Bipartisan Approach. Bashing Postmaster General Louis DeJoy or even having him replaced as Postmaster General won’t fix the problem. While DeJoy has led the charge for the October 1 reduction in mail service standards, USPS implemented a nearly identical plan in 2014 which had poor results. The focus and emphasis of USPS management has long been to prioritize its work in packages, a growing business, over mail, which is its public duty and will continue to be, even as mail volumes decline. All Americans, especially rural Americans, are impacted by the degraded standards, and partisan rancor will only distract from a solution.

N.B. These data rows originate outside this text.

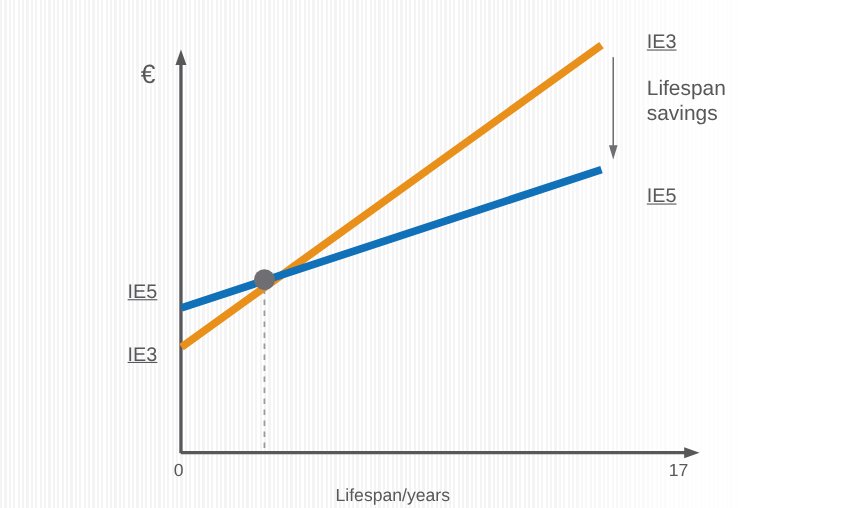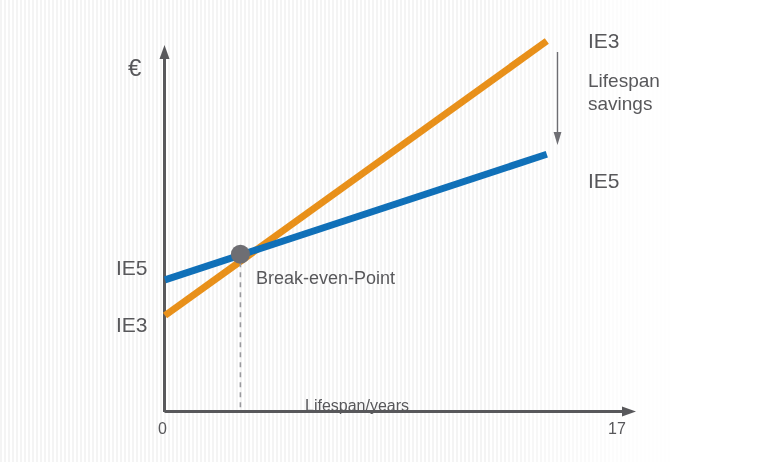--- a/index.html
+++ b/index.html
@@ -65,7 +65,8 @@
     line-height: 1.22;
   }
   .lbl-series {
-    font-size: 21px;
+    font-size: 18px;
+    text-decoration: underline;
   }
   .lbl-axis {
     font-size: 16px;

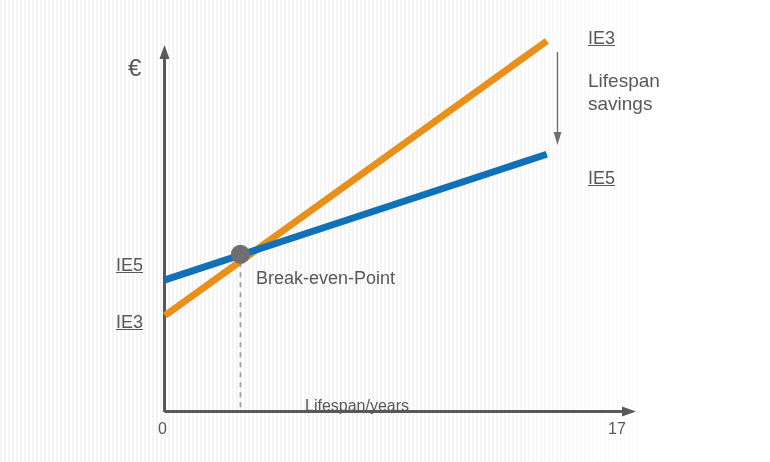--- a/index.html
+++ b/index.html
@@ -128,7 +128,6 @@
 
   <div class="lbl lbl-note" style="left:588px; top:92px;">savings</div>
 
-  <div class="lbl lbl-callout" style="left:256px; top:268px;">Break-even-Point</div>
 
   <div class="lbl lbl-axis" style="left:158px; top:419px;">0</div>
 

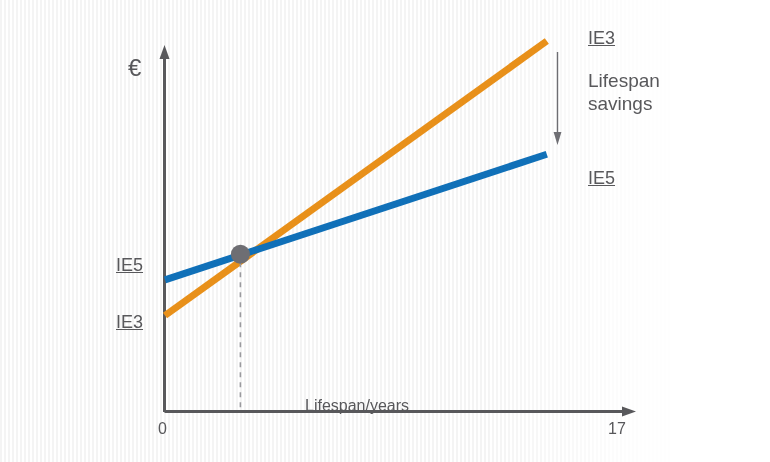--- a/index.html
+++ b/index.html
@@ -131,7 +131,7 @@
 
   <div class="lbl lbl-axis" style="left:158px; top:419px;">0</div>
 
-  <div class="lbl lbl-axis" style="left:305px; top:396px;text-align:center;">Lifespan/years</div>
+  <div class="lbl lbl-axis" style="left:305px; top:441px;text-align:center;">Lifespan/years</div>
 
   <div class="lbl lbl-axis" style="left:608px; top:419px;">17</div>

Probe the Relationship Between Packages and Mail Delays. In a June 21, 2021 filing with the PRC commenting on the Postal Service’s proposal to slow down mail delivery standards, 21 Attorneys General said, “Under its new policy, the Postal Service seeks to degrade service in its market-dominant products to facilitate growth in its competitive products. But a policy that prioritizes competitive packages above First-Class letter mail cannot be squared with the statutory requirements that the Postal Service ‘give the highest consideration to the requirement for the most expeditious collection, transportation, and delivery of important letter mail.’” Congress should have the U.S. Government Accountability Office investigate if USPS is prioritizing package delivery over mail, a public service on which all Americans rely.
Document, Document, Document. The slowdown in mail standards that USPS implemented was done in a vacuum. USPS did not provide alternatives for meeting the reduced 2014 standards, i.e., saying what it would cost. USPS presented its mail slowdown proposal to the PRC on a stand-alone basis. Congress should require information from USPS about the cost to meet the 2014 mail standards and at least two other alternatives to the current program.
Patience and persistence are also essential. Replacing the Postmaster General, a step that itself will take some time even if it can be done, will not eliminate USPS’s focus on packages. Similarly, lawsuits take years. And longer-term changes in USPS’s Board of Governors are not likely to reverse the cultural bias against mail that is deep within management’s ranks.